# Lure Discount



## Jackfish (Sep 14, 2007)

Was in at BCF today and noticed that they had pretty good specials on some Ecogear hard bodies. They have had all Ecogears for $15 for a while but apparently they are trying to clear some discontinued lines and now have some going for $10. Unfortunately not SX40's or 48's but they have the little CK50's, the 65mm and 55mm lipless crank baits, and the little premium poppers (great for trevally and jacks, even bream).

I was talking to the bloke there and he also said that by the end of the week they will be having large discount bins with Atomic and Ecogear soft plastics for $5. Again, they are apparently clearing stock before Christmas.


----------



## Fishing Man (Oct 4, 2006)

geez that sounds allright, 
which store was that at, im looking for a few more of the lipless cranks


----------



## Gunston (May 10, 2006)

Those lipless crankbaits are excellent on bass. 
Well worth getting a couple.

Chris


----------



## Guest (Sep 24, 2007)

Yeah They're great

Gee, I no where Im going on my lunch break,



Cheers


----------



## pcsolutionman (Apr 9, 2007)

stop putting all these specials up people lol I might just have to spend more money :? :? Seriously though thats a great price might have to get a few

Lee


----------



## Biggera Yakker (Jan 25, 2007)

Hey Ben, getting ready for a big day on Saturday???


----------



## Guest (Sep 25, 2007)

Don't go to the Ipswich BCF, someone cleared them out 

Me and another guy.

All thats there is some poppers,

I took 7 65mm bibless crank baits, never can have enough of them, :lol:

Cheers


----------



## Fishing Man (Oct 4, 2006)

so how much were the lipless cranks sell, 
$10 mor $15


----------



## Fishing Man (Oct 4, 2006)

Biggera Yakker said:


> Hey Ben, getting ready for a big day on Saturday???


got my tickets today so cant wait now, 
only a couple of sleeps until we add to the trophy cabinet


----------



## Guest (Sep 25, 2007)

Here'e my lot,

3 x 65mm Premium Edition Lipless Crankbaits

3 x 55 mm Premium Edition Lipless Crankbaits

10 bucks each 

And Im addicted to poppers lately, couldn't walk past the Bushy Stiffy 50mm at 13 bucks.


----------



## Fishing Man (Oct 4, 2006)

great work sel,


----------



## WayneD (Jul 11, 2006)

I got the two in the middle row of your pic Sel.
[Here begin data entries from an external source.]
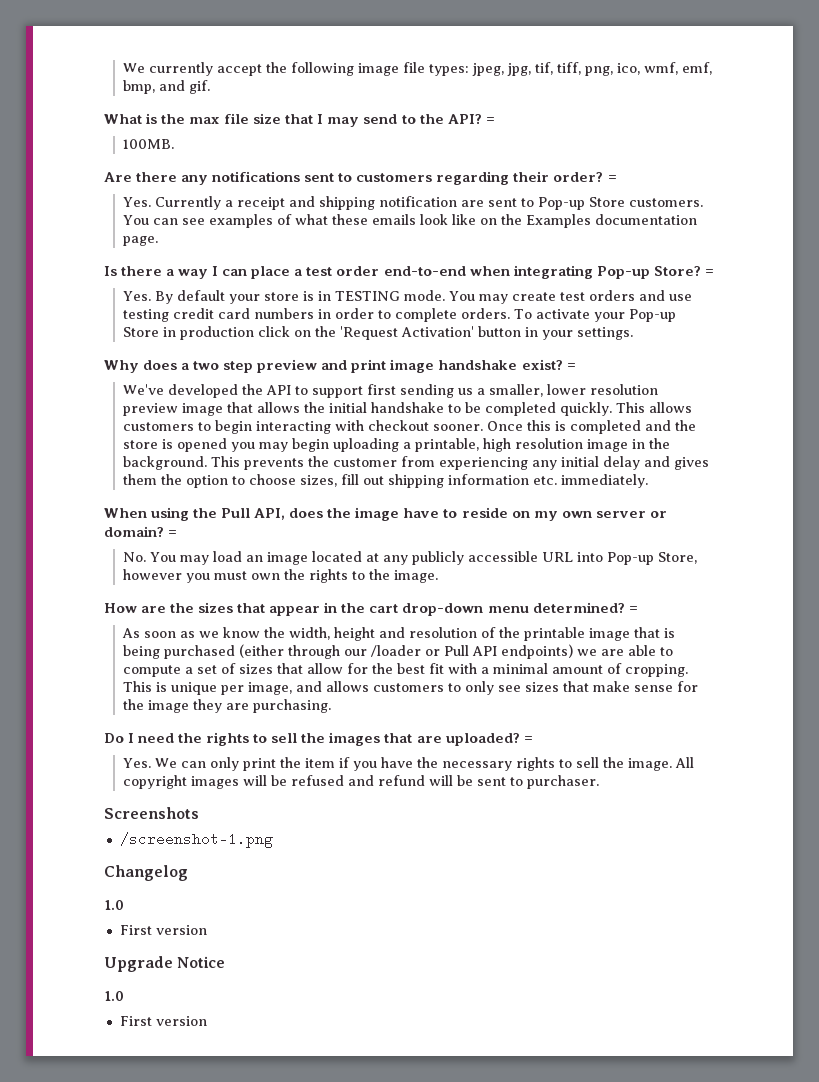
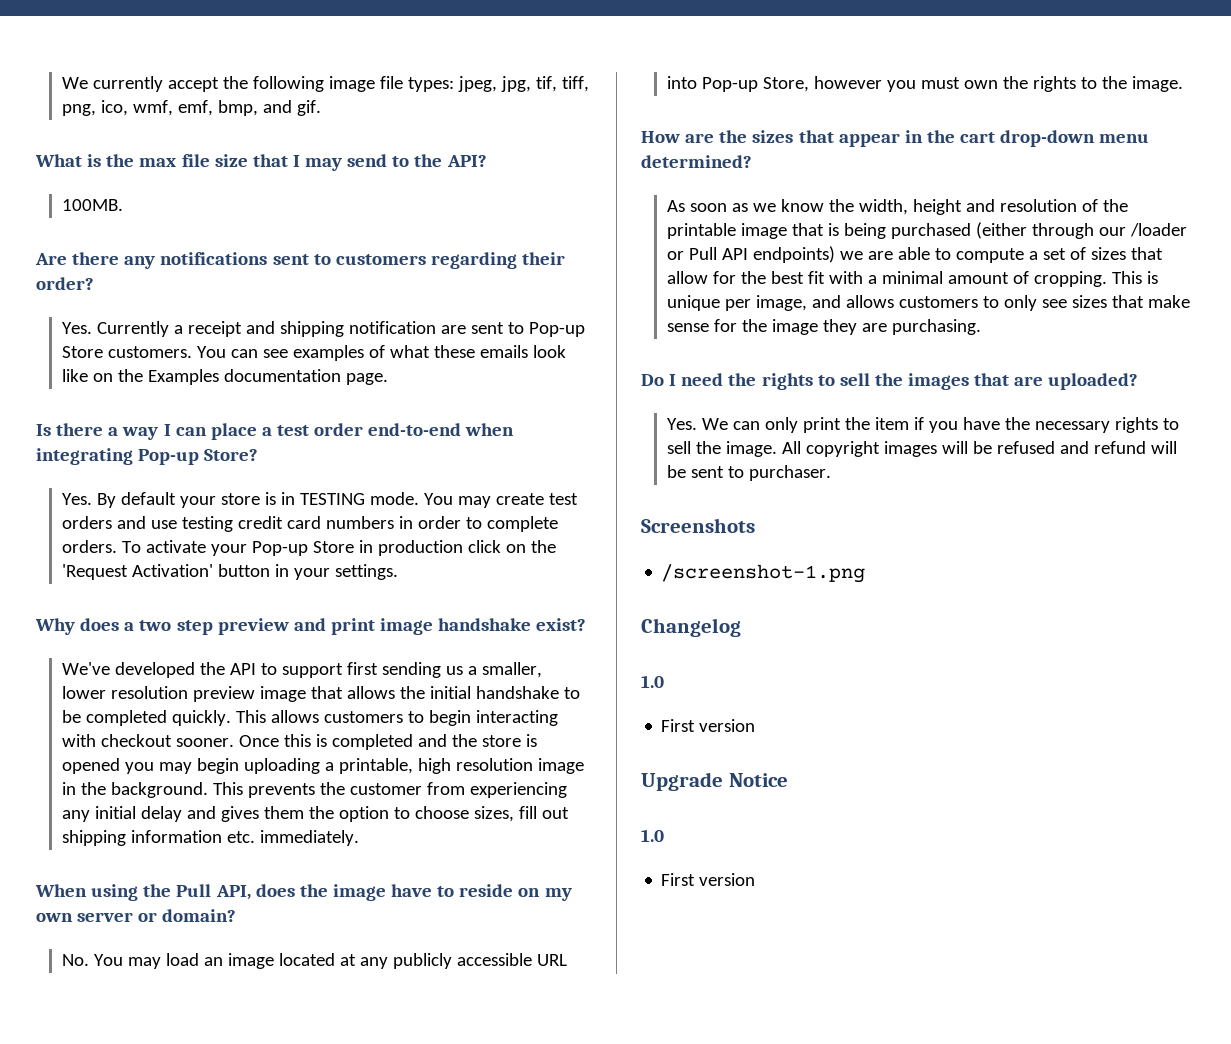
[485,117,495,124] = -> (487, 161) none
[607,175,617,182] = -> (94, 283) none
[704,269,714,276] = -> (259, 455) none
[566,363,576,370] = -> (587, 624) none
[168,530,178,537] = -> (237, 915) none
[628,606,638,613] = -> (752, 161) none
[523,736,533,743] = -> (1139, 381) none

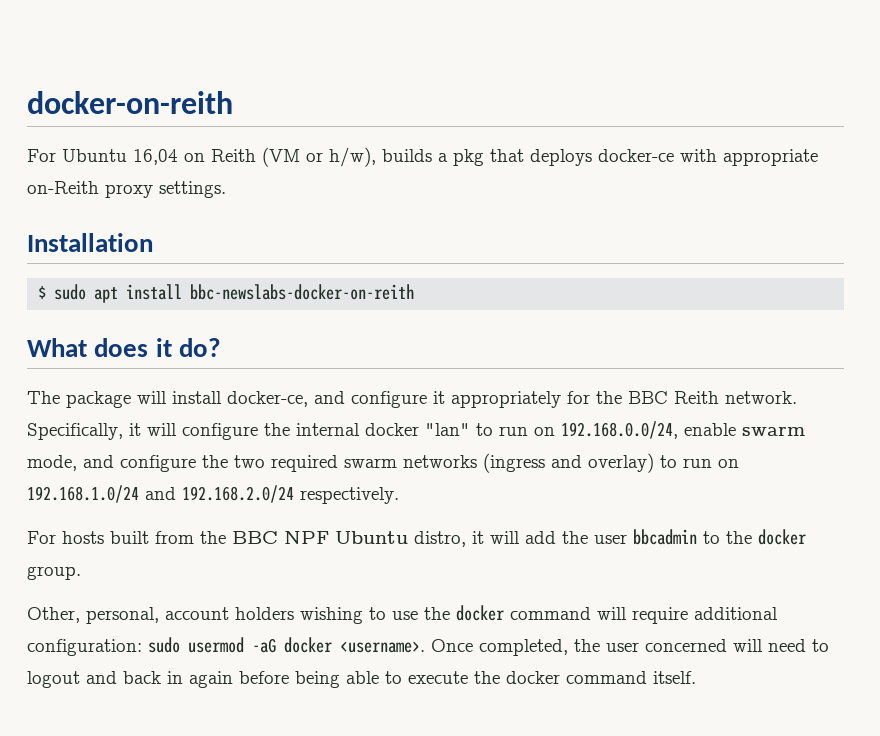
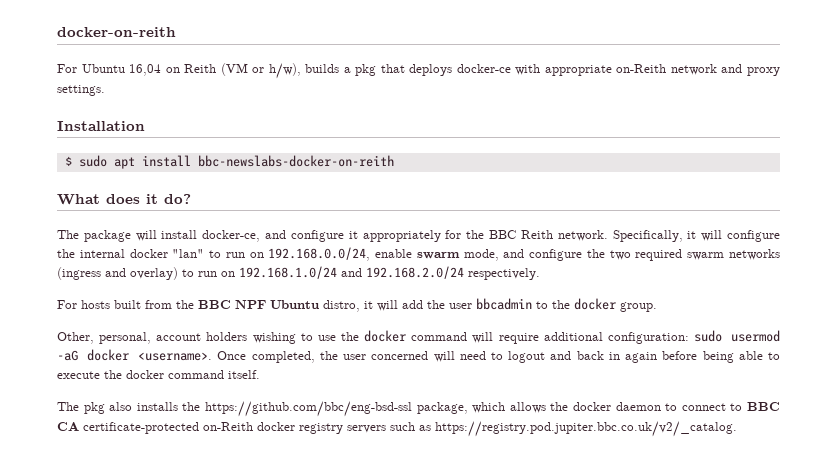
(99, 187) none -> [670,64,743,75] network and
(696, 677) none -> [57,401,781,417] [57,421,737,437] // The pkg also installs the https://github.com/bbc/eng-bsd-ssl package, which allows the docker daemon to connect to BBC CA certificate-protected on-Reith docker registry servers such as https://registry.pod.jupiter.bbc.co.uk/v2/_catalog.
Same sizes too. $10 is a bargain. Thanks for the heads up, hopefully I can catch some bass with them.

BCF at Browns Plains has about 12 of the 55 left in about 5 colours and only one of the 65 in the bottom right colour in Sel's pic. I couldn't wrangle any more money out of the misses. She just doesn't understand why I need so many of them.


----------



## Fishing Man (Oct 4, 2006)

so looks like its all the bcf stores ....?


----------



## WayneD (Jul 11, 2006)

The ones at Browns Plains were clearly labelled with the big specials tickets on them so it should be at all. I don't think many people look at the ones in the locked cabinet when looking for specials.


----------



## Guest (Sep 25, 2007)

Fishing Man said:


> so looks like its all the bcf stores ....?


Ben You had better hurry, Ipswich is cleaned out, Browns Plains the same..... yes its statewide....was told today the only range in the Ecogears that sells well is the SX's. So they're clearing all existing stock at 10bucks.

Cheers


----------



## Gigantor (Jun 27, 2006)

Sel,

You are obviously stocking up for your next trip to ewen Maddock it appears? 

Pete


----------



## Guest (Sep 26, 2007)

No Pete

Im concentrating on WIvenhoe over the next few weeks, big bass there larger than EMD.

You read my report?

Cheers


----------



## Gigantor (Jun 27, 2006)

Sel,

Yep saw your report. Was impressed to see bass caught out in front of Logan Camp too.

Re Ewen Maddock - Was just having some fun with ya - knowing that you have lost a couple of Jackall lures to some big fish there. :lol:

Might come out with you in the next few weeks at Wivenhoe (if you don't mind an extra)? Need some freshwater action.

Cheers, Pete


----------